My brother said he installed a keylogger on my computer. I really don't care because my computer is clean  ::content::  I would just like to know if he is telling the truth and how to find it. Search button won't show anything probably because it can avoid it.

But is there anyway to find it?

----------


## Grod

Your brother is fucking with you.

----------


## hellohihello

Thanks  :smiley:

----------


## dsr

If it's a hardware keylogger, you can check to see if your keyboard is plugged into something other than your computer's case...

----------


## ClouD

> Thanks



Please do NOT do what Roxxor said, you'll badly fuck up your computer.

I've deleted the posts pertaining to that bullshit, and will be issuing infractions now for any further malicious advice that I see in Tech Talk.

----------


## Tyler

> Please do NOT do what Roxxor said, you'll badly fuck up your computer.
> 
> I've deleted the posts pertaining to that bullshit, and will be issuing infractions now for any further malicious advice that I see in Tech Talk.



 :Clap:

----------


## hellohihello

> Please do NOT do what Roxxor said, you'll badly fuck up your computer.
> 
> I've deleted the posts pertaining to that bullshit, and will be issuing infractions now for any further malicious advice that I see in Tech Talk.

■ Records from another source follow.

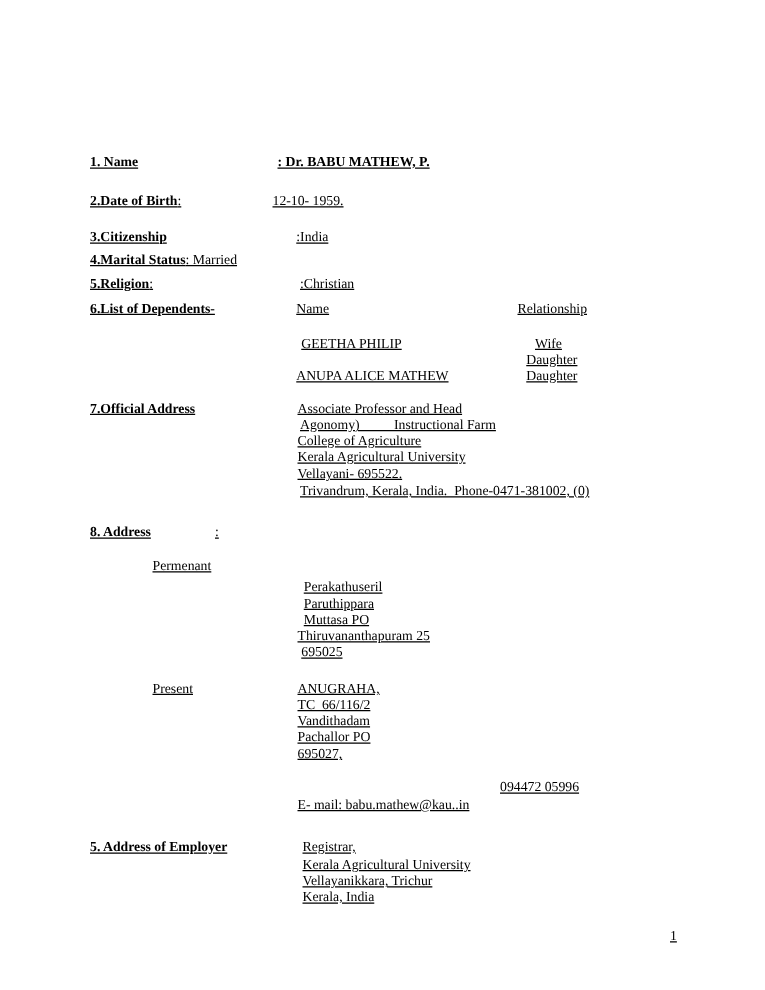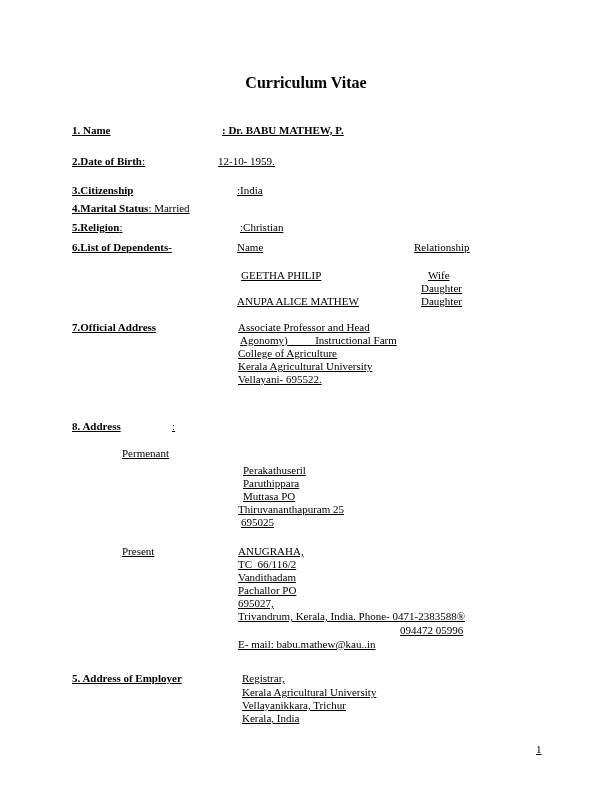--- a/index.html
+++ b/index.html
@@ -21,21 +21,20 @@
     text-align: center;
     font-size: 16px;
     font-weight: bold;
   }
 </style>
 </head>
 <body>
 
 <div class="page">
 
-  <div class="title">Curriculum Vitae</div>
 
   <span class="t b" style="left:72px;top:124px">1. Name</span>
   <span class="t b" style="left:222px;top:124px">: Dr. BABU MATHEW, P.</span>
 
   <span class="t" style="left:72px;top:155px"><span class="b">2.Date of Birth</span><span>:</span></span>
   <span class="t" style="left:218px;top:155px">12-10- 1959.</span>
 
   <span class="t b" style="left:72px;top:184px">3.Citizenship</span>
   <span class="t" style="left:237px;top:184px">:India</span>
 
@@ -53,38 +52,38 @@
   <span class="t" style="left:421px;top:282px">Daughter</span>
   <span class="t" style="left:237px;top:295px">ANUPA ALICE MATHEW</span>
   <span class="t" style="left:421px;top:295px">Daughter</span>
 
   <span class="t b" style="left:72px;top:321px">7.Official Address</span>
   <span class="t" style="left:238px;top:321px">Associate Professor and Head</span>
   <span class="t" style="left:240px;top:334px">Agonomy)          Instructional Farm</span>
   <span class="t" style="left:238px;top:347px">College of Agriculture</span>
   <span class="t" style="left:238px;top:360px">Kerala Agricultural University</span>
   <span class="t" style="left:238px;top:373px">Vellayani- 695522.</span>
+  <span class="t" style="left:240px;top:387px">Trivandrum, Kerala, India.  Phone-0471-381002, (0)</span>
 
   <span class="t b" style="left:72px;top:420px">8. Address</span>
   <span class="t" style="left:172px;top:420px">:</span>
 
   <span class="t" style="left:122px;top:447px">Permenant</span>
   <span class="t" style="left:243px;top:464px">Perakathuseril</span>
   <span class="t" style="left:243px;top:477px">Paruthippara</span>
   <span class="t" style="left:243px;top:490px">Muttasa PO</span>
   <span class="t" style="left:238px;top:503px">Thiruvananthapuram 25</span>
   <span class="t" style="left:241px;top:516px">695025</span>
 
   <span class="t" style="left:122px;top:545px">Present</span>
   <span class="t" style="left:238px;top:545px">ANUGRAHA,</span>
   <span class="t" style="left:238px;top:558px">TC  66/116/2</span>
   <span class="t" style="left:238px;top:571px">Vandithadam</span>
   <span class="t" style="left:238px;top:584px">Pachallor PO</span>
   <span class="t" style="left:238px;top:597px">695027,</span>
-  <span class="t" style="left:238px;top:610px">Trivandrum, Kerala, India. Phone- 0471-2383588®</span>
   <span class="t" style="left:400px;top:624px">094472 05996</span>
   <span class="t" style="left:238px;top:638px">E- mail: babu.mathew@kau..in</span>
 
   <span class="t b" style="left:72px;top:672px">5. Address of Employer</span>
   <span class="t" style="left:242px;top:672px">Registrar,</span>
   <span class="t" style="left:242px;top:686px">Kerala Agricultural University</span>
   <span class="t" style="left:242px;top:699px">Vellayanikkara, Trichur</span>
   <span class="t" style="left:242px;top:712px">Kerala, India</span>
 
   <span class="t" style="left:536px;top:743px">1</span>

Of course not  ::D:  Thanks for the warnings  ::content::

----------


## magical mike

How old is your borhter. And how old is he?
Ask him a made up question about this "Keylogger" And if he replys then he might be lieing. But make it a yes or no question, and nod your head Yes just a little to lead him to say Yes..
Dont confuse him, make him think that you know what your talking about like

"Hey you got your Keylogger from zugbag right?"

----------


## blom

i for example use on my Mac keybag keylogger, and when you instal it in task manager making new stream... need find strange process.

----------


## coolisonkeny

> My brother said he installed a Myjad keylogger on my computer. I really don't care because my computer is clean  I would just like to know if he is telling the truth and how to find it. Search button won't show anything probably because it can avoid it.
> 
> But is there anyway to find it?



There are many possibilities: Maybe you let out your password but you didn't realized; Maybe your information was stealed by hacker; Maybe someone install keylogger software on your computer.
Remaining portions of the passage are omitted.